Social protection measures are especially important in responses to the HIV/AIDS pandemic. Research shows that in countries severely affected by HIV/AIDS in Africa, half of all older people care for children orphaned or made vulnerable by HIV/AIDS and/or people living with AIDS.
Yet most of these households do not receive any form of support because older headed households are often not targeted in government programmes. A cash transfer in the form of a non-contributory pension, as in South Africa, would enable these households to buy food, pay for shelter and send children to school.
Maria Papela, from Pretoria in South Africa, receives a pension of 640 Rands (US$103) which helps support a large household of four generations. This includes her daughter Margaret, who is in her late forties, Margaret’s son Timothy, and three young grandchildren left behind by Margaret’s two daughters who both died from AIDS.
Maria and Margaret are frugal and resourceful, as Maria is the main breadwinner. She owns the house and lets out four rooms. Rental income from the tenants almost doubles her income.
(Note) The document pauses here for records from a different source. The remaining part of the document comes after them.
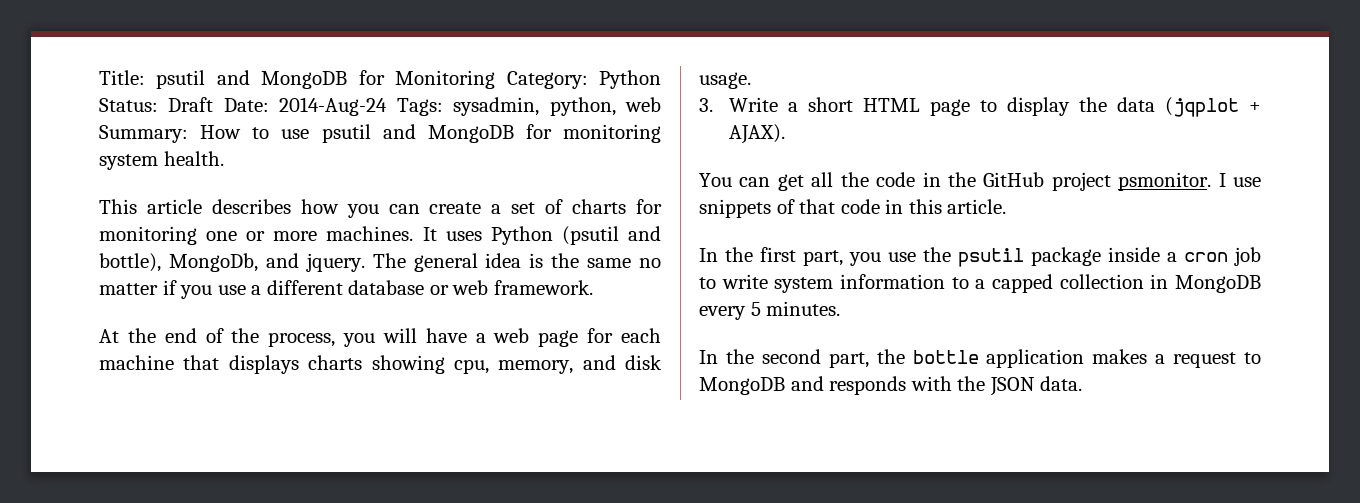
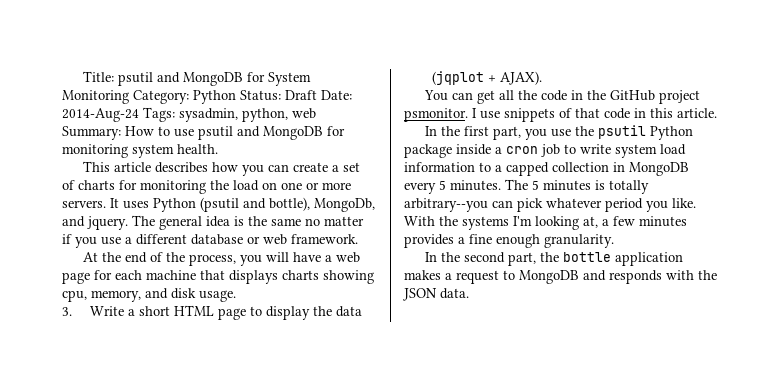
(385, 77) none -> [267,72,311,86] System
(197, 235) none -> [210,180,277,191] the load on
[326,226,414,241] machines. -> [62,200,106,208] servers.
(1024, 257) none -> [649,126,693,140] Python
(834, 285) none -> [660,144,686,155] load
(841, 308) none -> [505,179,649,194] [404,198,696,212] [404,216,687,230] [404,234,614,248] The 5 minutes is totally arbitrary--you can pick whatever period you like. With the systems I'm looking at, a few minutes provides a fine enough granularity.

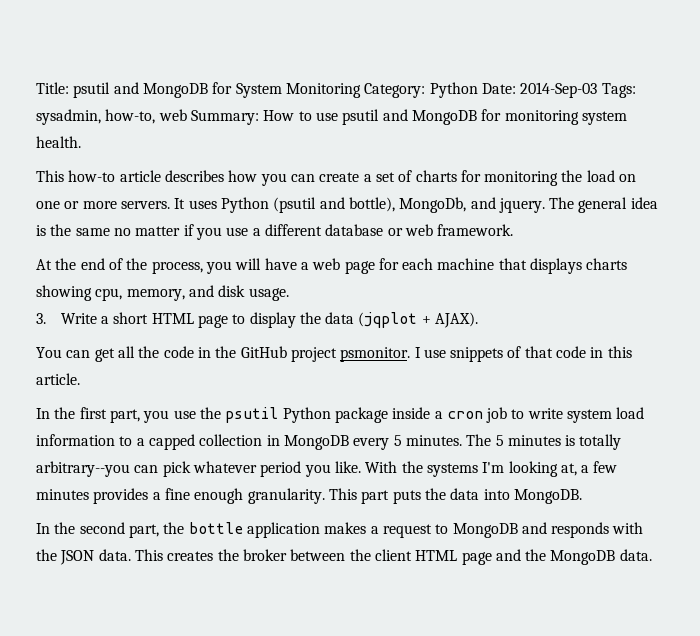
[240,90,352,101] [62,108,139,122] Status: Draft Date: 2014-Aug-24 -> [481,82,598,98] Date: 2014-Sep-03
[242,108,288,122] python, -> [105,109,156,124] how-to,
(110, 166) none -> [68,170,116,182] how-to
(614, 241) none -> [328,488,582,504] This part puts the data into MongoDB.
(469, 293) none -> [134,549,652,565] This creates the broker between the client HTML page and the MongoDB data.

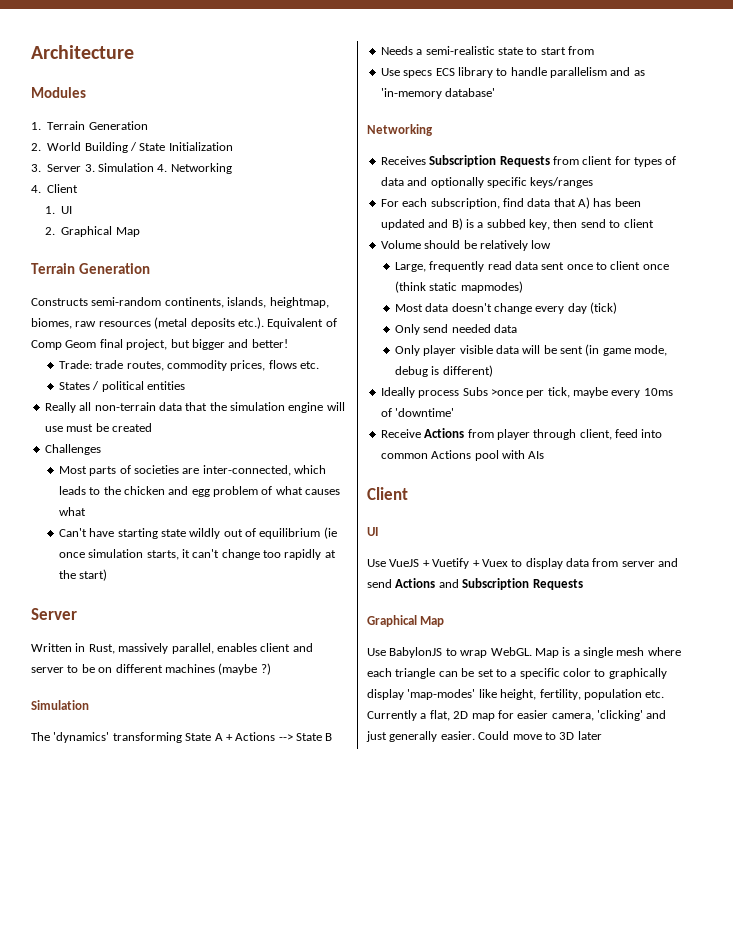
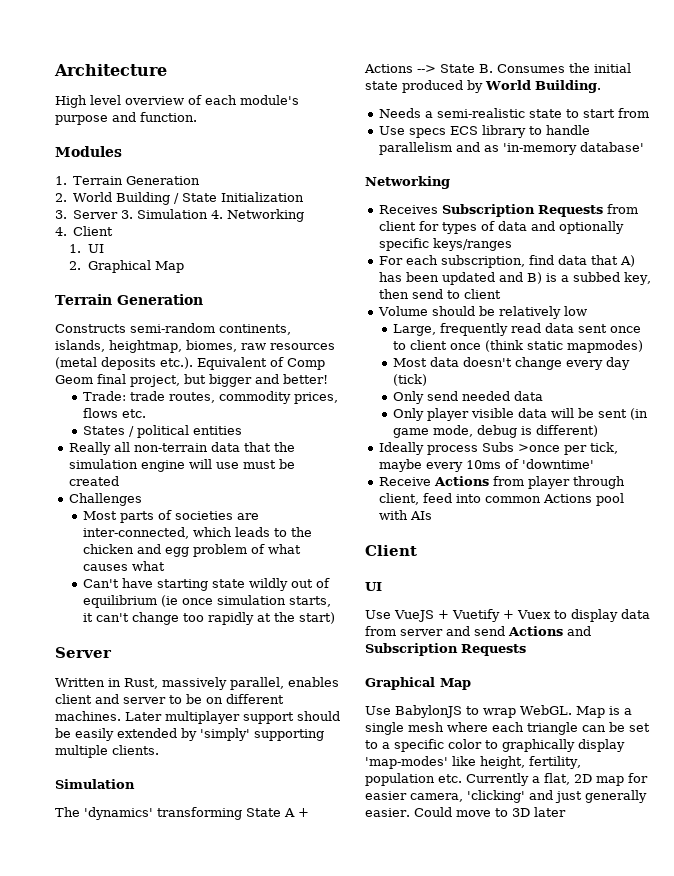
(134, 52) none -> [55,95,299,108] [55,112,197,125] // High level overview of each module's purpose and function.
[164,663,271,675] machines (maybe ?) -> [55,711,340,724] [55,728,324,741] [55,745,159,758] machines. Later multiplayer support should be easily extended by 'simply' supporting multiple clients.
[325,733,333,741] B -> [479,63,631,73] [365,80,601,93] B. Consumes the initial state produced by World Building.

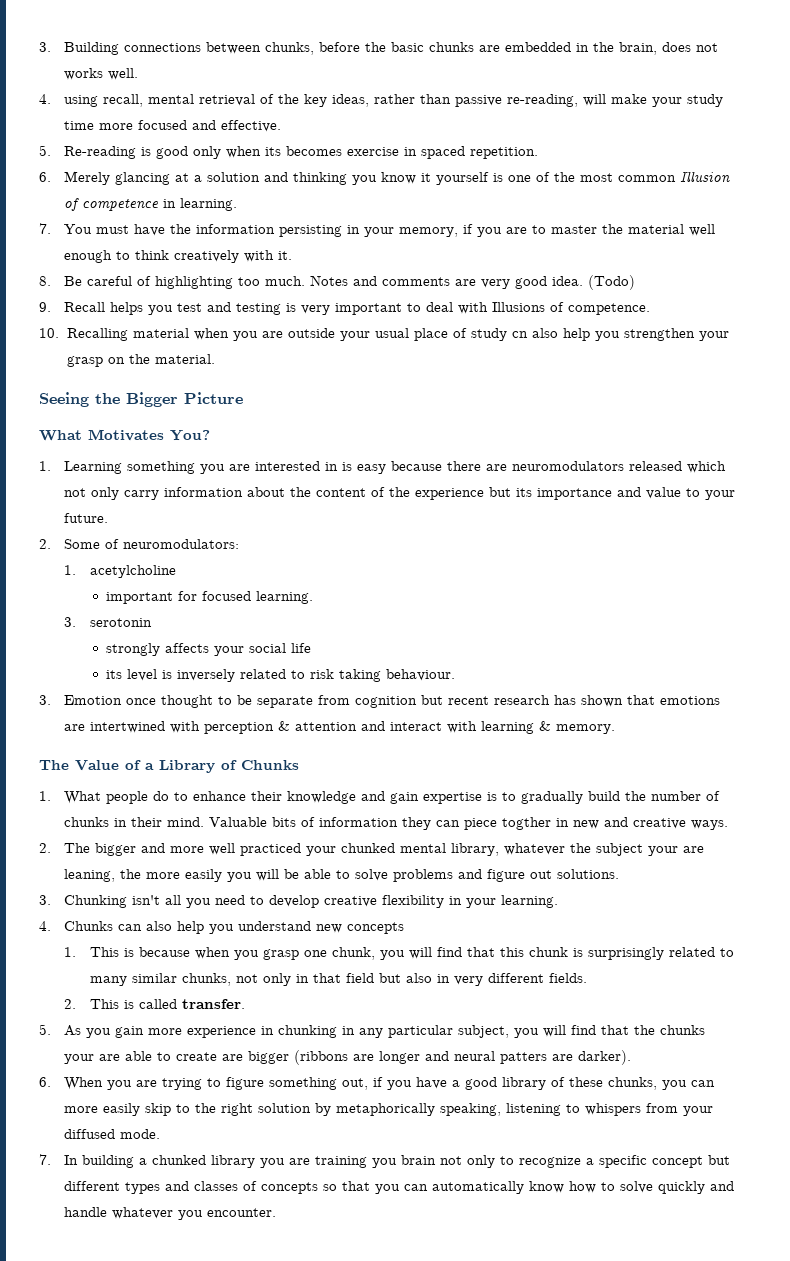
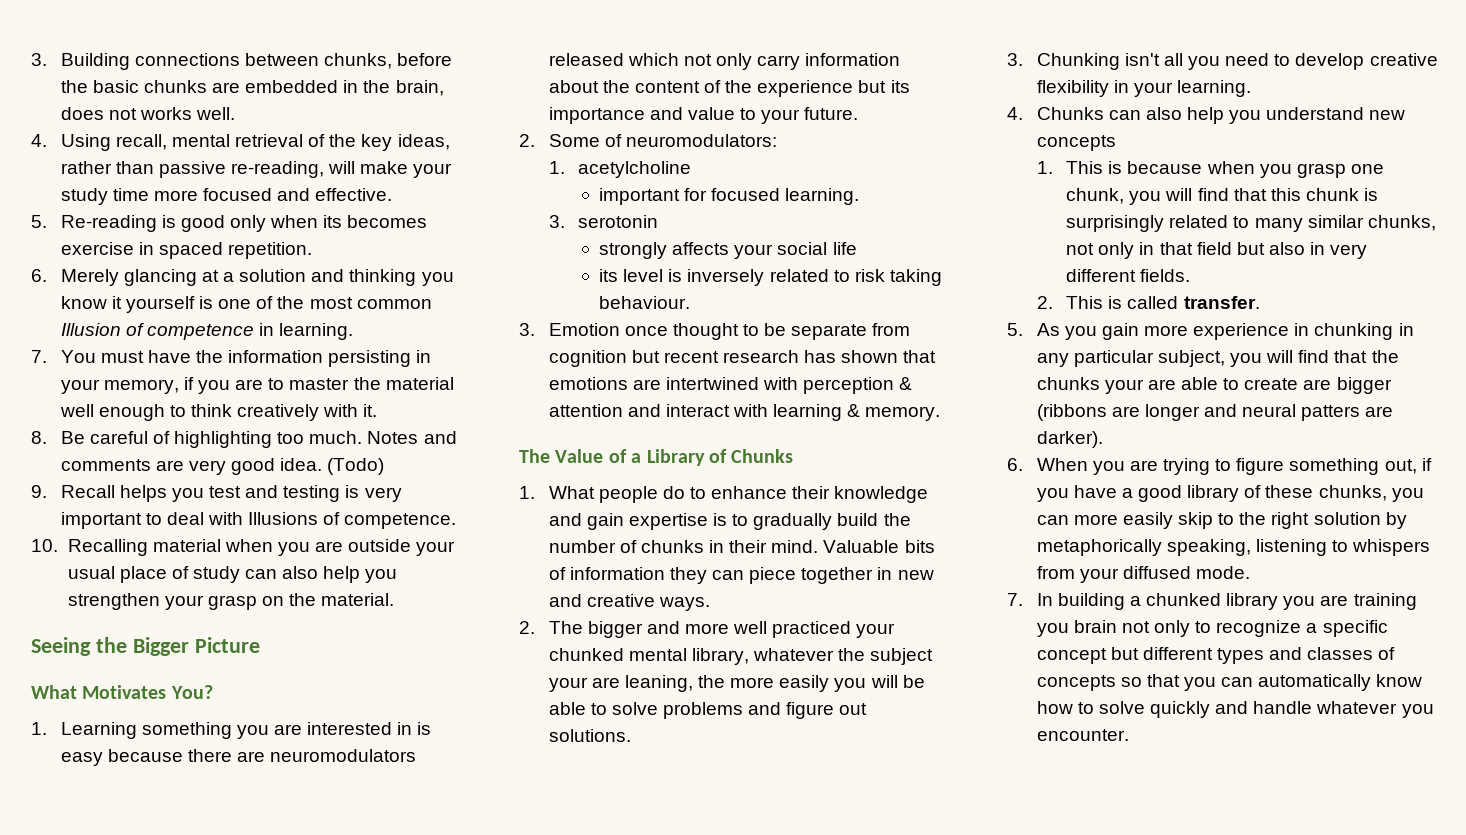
[64,95,99,107] using -> [60,134,111,151] Using
[511,331,528,338] cn -> [245,569,278,579] can
[502,817,552,830] togther -> [801,567,874,584] together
Thanks to Maria’s pension and rental income the family have a chance of escaping the cycle of poverty that many other families affected by the HIV/AIDS pandemic are trapped in.
Some social protection schemes in Africa such as the pilot Cash Transfer Scheme in Kalomo, Zambia or the Food Subsidy programme in Mozambique. These have shown they can deliver the following benefits:
“Social protection is a basic human right and helps promotes equality in society,” says Mark Gorman, HelpAge International Director of Policy and Development.
“Social security should become a key aspect of poverty reduction strategies in African countries and offer poorer people a helping hand in times of need, while also helping to promote national investment and economic growth.”